Most supplier risk today is a point-in-time snapshot. A buyer sends a supplier a security questionnaire, files the answers, and moves on. The next review might be a year away. Risk Ledger's chief executive, Haydn Brooks, frames the alternative as organisations that defend as one, sharing intelligence and reducing risk together rather than each re-interviewing the same suppliers in isolation.

The weakness of the old model is not effort, it is timing and duplication. A supplier that was secure when it answered your form can be breached the next week, and you would not know until your next scheduled review. Meanwhile ten of your peers are sending that same supplier the same questions, and none of the answers are shared. A network assesses the supplier once and shows the result to everyone who depends on it.

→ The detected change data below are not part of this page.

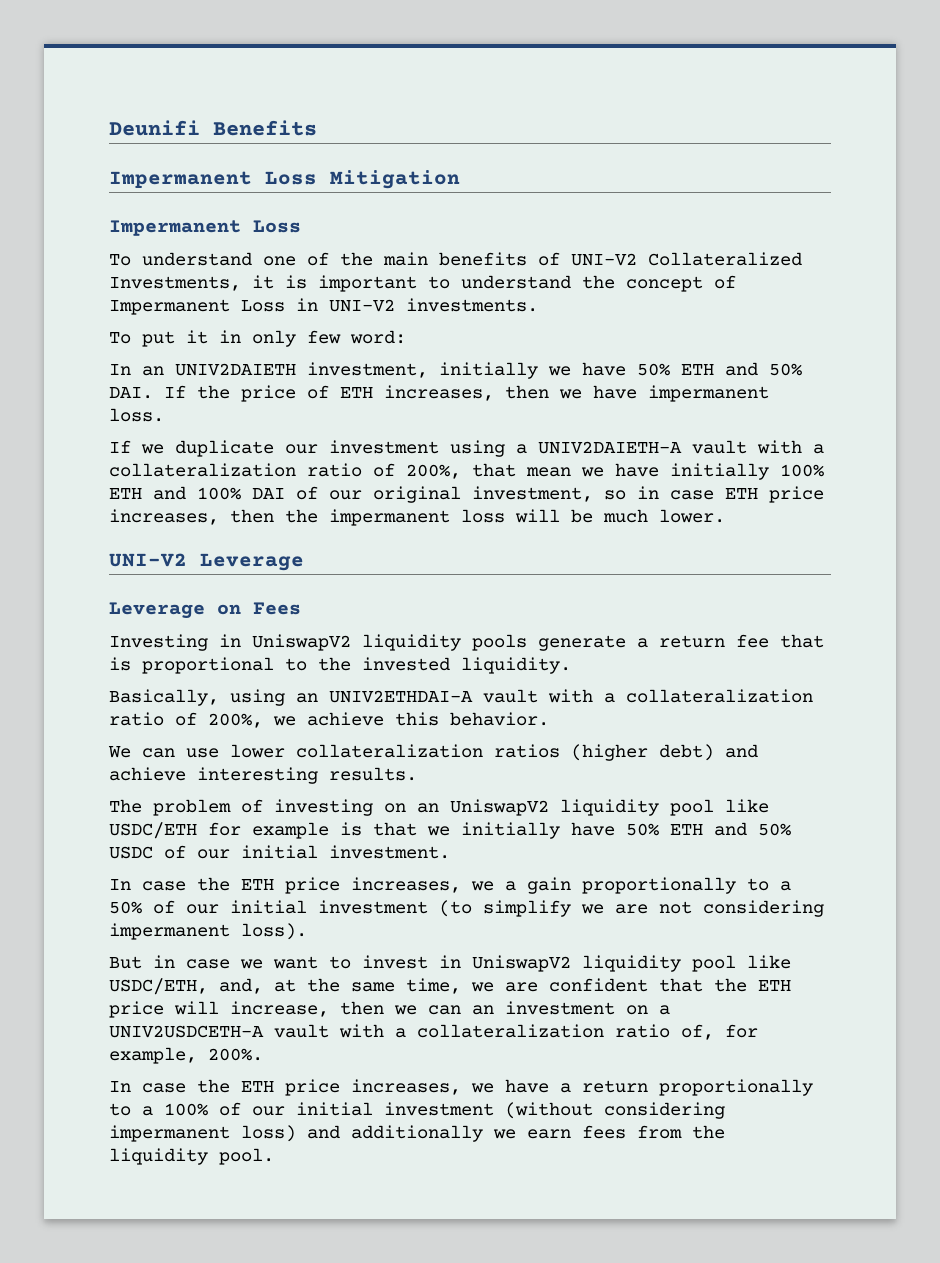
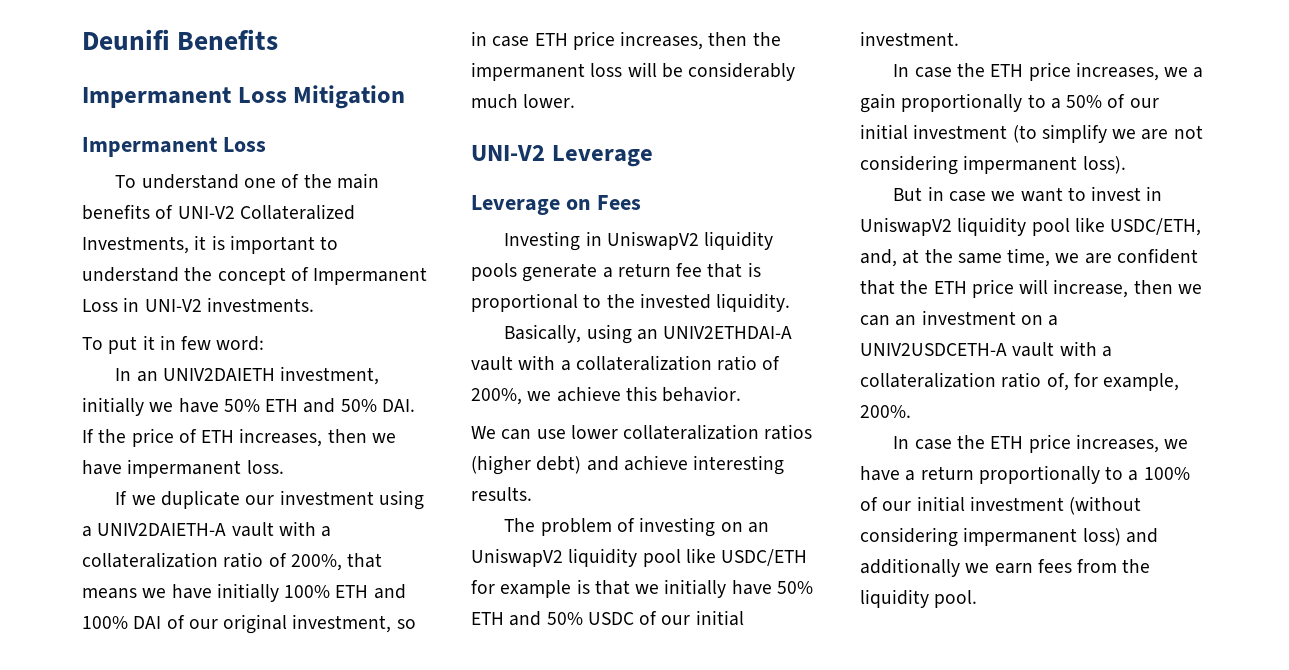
[252,330,296,347] only -> (176, 342) none
[526,467,571,477] mean -> [82,588,137,599] means
(593, 516) none -> [688,62,796,81] considerably

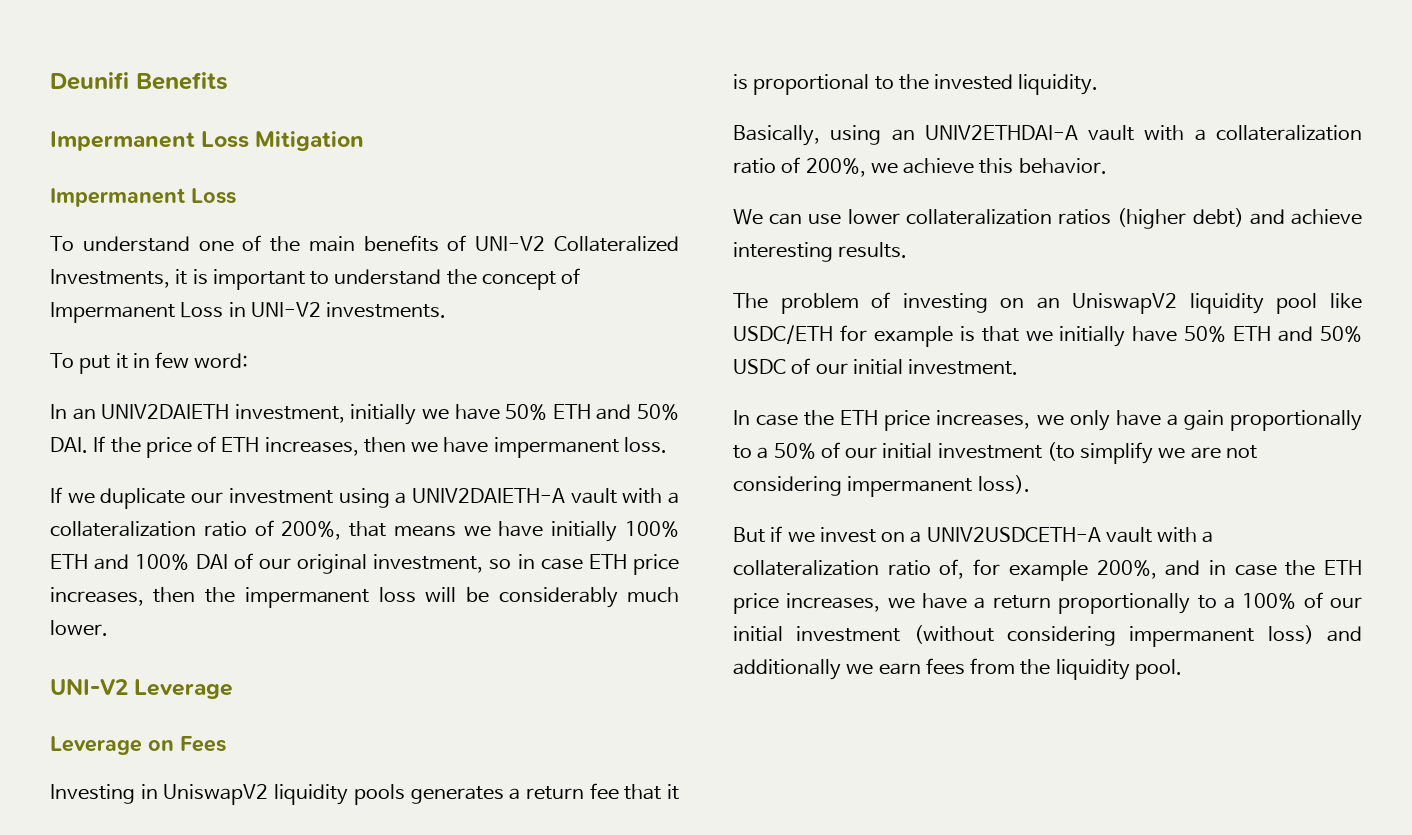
[522,263,598,282] generate -> [410,786,504,804] generates
(743, 270) none -> [667,784,680,800] it
(1189, 72) none -> [1069,410,1161,431] only have
[927,186,1163,202] [860,217,1202,236] [860,248,1198,267] [860,279,1202,298] [860,310,1016,326] in case we want to invest in UniswapV2 liquidity pool like USDC/ETH, and, at the same time, we are confident that the ETH price will increase, then we can an investment -> [770,526,876,543] if we invest
[1103,373,1180,391] [860,405,911,418] [893,436,910,449] example, 200%. // In -> [1008,560,1226,581] example 200%, and in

The law turned supplier risk into your liability

This raise lands on top of a legal shift, not a marketing trend. Under the EU's NIS2 directive and, for financial firms, the DORA regulation, a security failure inside your supply chain is now your accountability to manage and evidence, not a private matter for the supplier. Boards can be held responsible for third-party risk they cannot show they controlled.

That is the quiet reason a supply-chain risk platform can raise at this scale. Regulators converted supplier due diligence from a procurement courtesy into a documented obligation with named owners. The market has now priced that obligation, and it decided the annual spreadsheet is not what satisfies it.

What a shared network changes

The network's value is that it removes the re-collection tax. With more than 16,000 organisations on the platform, spanning financial services, insurance, critical national infrastructure and government, a supplier records its security posture once and every connected buyer sees it. The buyer's job shifts from chasing forms to reading a live picture.

There is a trade to name honestly. A shared network concentrates a lot of sensitive supplier data in one place, and it is only as current as the suppliers keep it. But against a status quo of stale, siloed questionnaires, a continuously updated shared view is a genuinely different instrument, which is what the category claim rests on.

Where this leaves you

The action is not to buy this specific product, it is to check your model. Ask whether your organisation can show, today, that a critical supplier is secure, or whether the most recent evidence is a questionnaire someone filed months ago. Under NIS2 and DORA, that gap is now a compliance exposure, not just an operational one.

Funding rounds are usually noise for an owner. This one is a signal, because the investors are betting on a regulatory reality you already live under. The question the raise puts to you is simple: is your third-party risk process built for the law as it is now, or the law as it was five years ago?